Hardly any of us can become energetically independent and quite viable for the simple reason that it is too expensive and almost impossible. It is as if you want to drive a car on gasoline, that there are no gas stations or you want to be heated on electricity and there is no electrical network. The system, not the individuals, is the one that allows us to switch to better, more efficient and cleaner technology. We want our system to make use energy from renewable sources (eg wind and solar power plants), waste separation, compost, biogas and all that enables us to maintain the well-being of civilization, develop the economy, but at the same time do it in a sustainable way that does not destroy the environment from which we live.

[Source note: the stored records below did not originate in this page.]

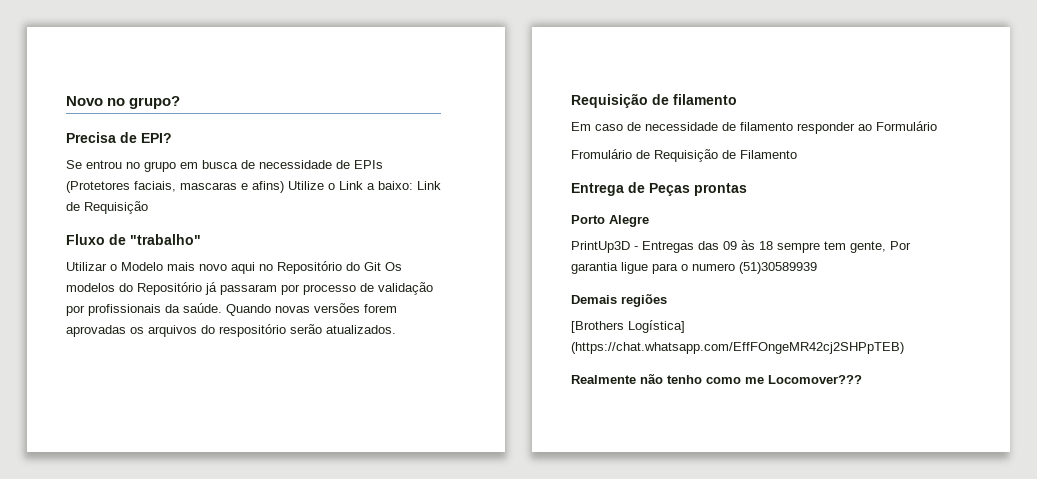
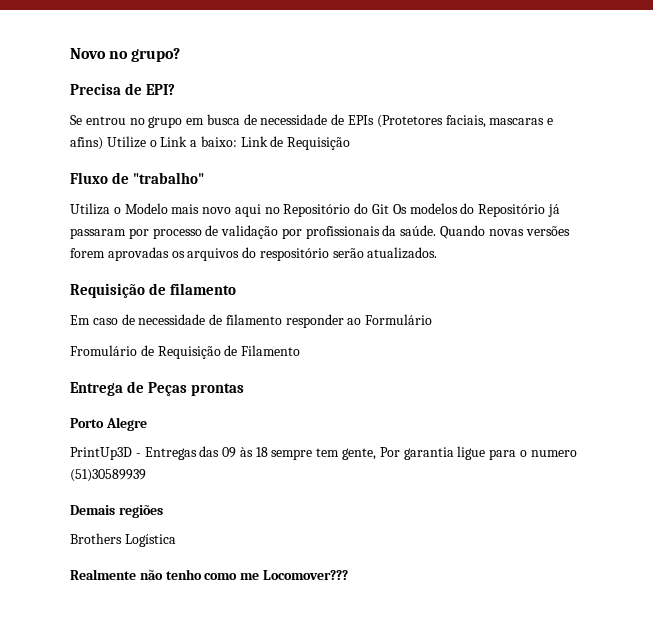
[66,262,107,271] Utilizar -> [70,203,110,215] Utiliza
[571,320,685,333] [571,342,904,354] [Brothers Logística] (https://chat.whatsapp.com/EffFOngeMR42cj2SHPpTEB) -> [70,533,176,547] Brothers Logística

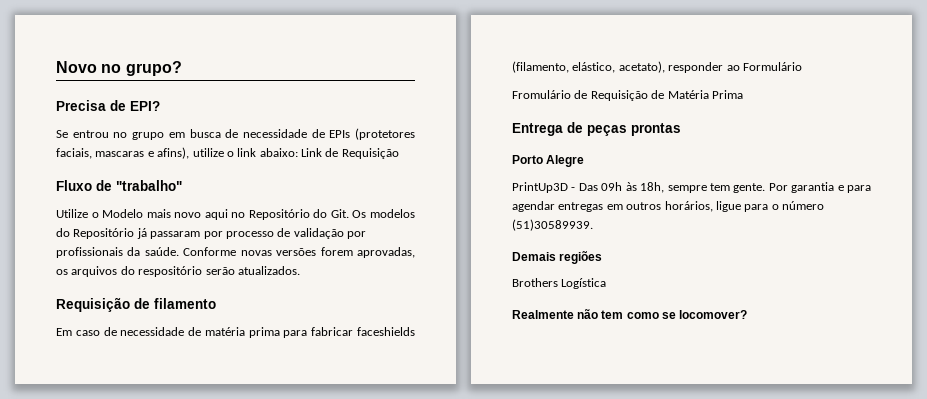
[376,115,443,128] (Protetores -> [354,128,415,140] (protetores
[70,136,237,150] afins) Utilize o Link a baixo: -> [157,147,298,159] afins), utilize o link abaixo:
[70,203,110,215] Utiliza -> [56,209,88,218] Utilize
[372,204,390,214] Git -> [330,209,349,218] Git.
[440,225,486,239] Quando -> [183,247,237,256] Conforme
[107,247,169,261] aprovadas -> [357,247,415,258] aprovadas,
[225,314,282,325] filamento -> [204,327,415,338] [512,61,665,73] matéria prima para fabricar faceshields (filamento, elástico, acetato),
[241,345,301,356] Filamento -> [667,90,743,99] Matéria Prima
[147,382,187,396] Peças -> [587,125,627,136] peças
[144,446,268,460] Entregas das 09 às 18 -> [578,182,665,193] Das 09h às 18h,
[342,448,377,460] gente, -> [733,183,766,193] gente.
(454, 453) none -> [837,185,871,193] [512,201,713,212] e para agendar entregas em outros horários,
[530,450,577,457] [70,469,146,482] numero (51)30589939 -> [782,201,824,210] [512,219,593,231] número (51)30589939.
[165,569,348,580] tenho como me Locomover??? -> [601,310,748,319] tem como se locomover?

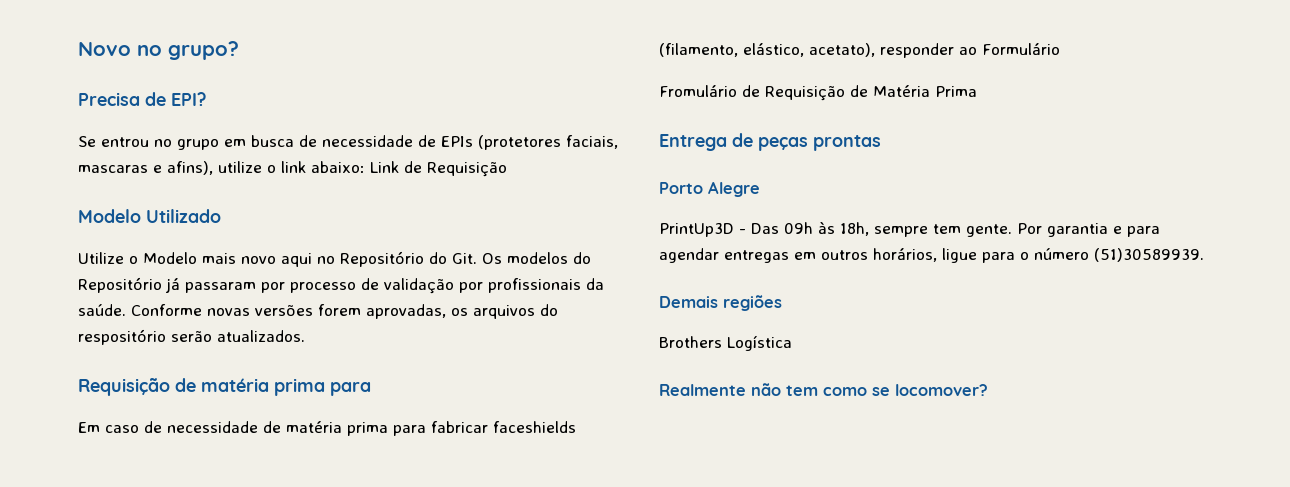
[56,180,182,191] Fluxo de "trabalho" -> [78,209,221,223] Modelo Utilizado
[154,298,216,309] filamento -> [201,378,371,396] matéria prima para

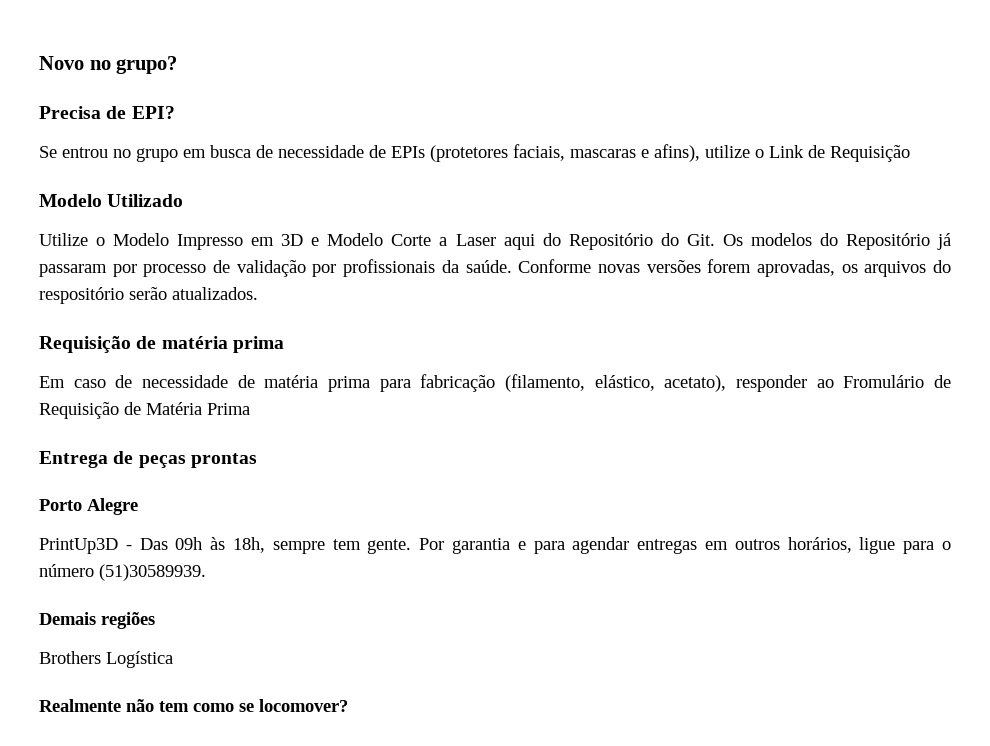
[281,161,365,173] link abaixo: -> (764, 153) none
[202,253,335,267] mais novo aqui no -> [177,233,561,250] Impresso em 3D e Modelo Corte a Laser aqui do
[330,382,371,396] para -> (284, 344) none
[431,421,576,433] fabricar faceshields -> [420,374,496,392] fabricação
[982,43,1060,55] Formulário // -> (834, 383) none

Finally, the right of every Croatian citizen to be for or against oil drilling in the Adriatic and no one can condemn you for you or your attitude. However, the right of each citizen is to gain information about potential risks, potential gains and possible consequences before making their own decision. Finally, given the economic and emotional importance of the Adriatic for all of us, our right is, that the Government should be for an opinion instead of making decisions in closed sessions and then serving us as a final reality.
Mosor Prvan, B.Sc. biology and ecology
SOS for the Adriatic / Association Sunce
What is SOS for the Adriatic?
SOS for Adriatic is a campaign to preserve the entire Adriatic from oil pollution, not just stopping the planned activities in Croatia, but also accelerating the ending of existing production on the Italian side.
The Green Campaign is led by the Associations from the National Environmental Network Green Forum: Green Action (Zagreb), Sunce (Split), Green Istria (Pula), Žmergo (Opatija) and BIOM (Zagreb) in cooperation with Greenpeace Croatia and WWF Adria.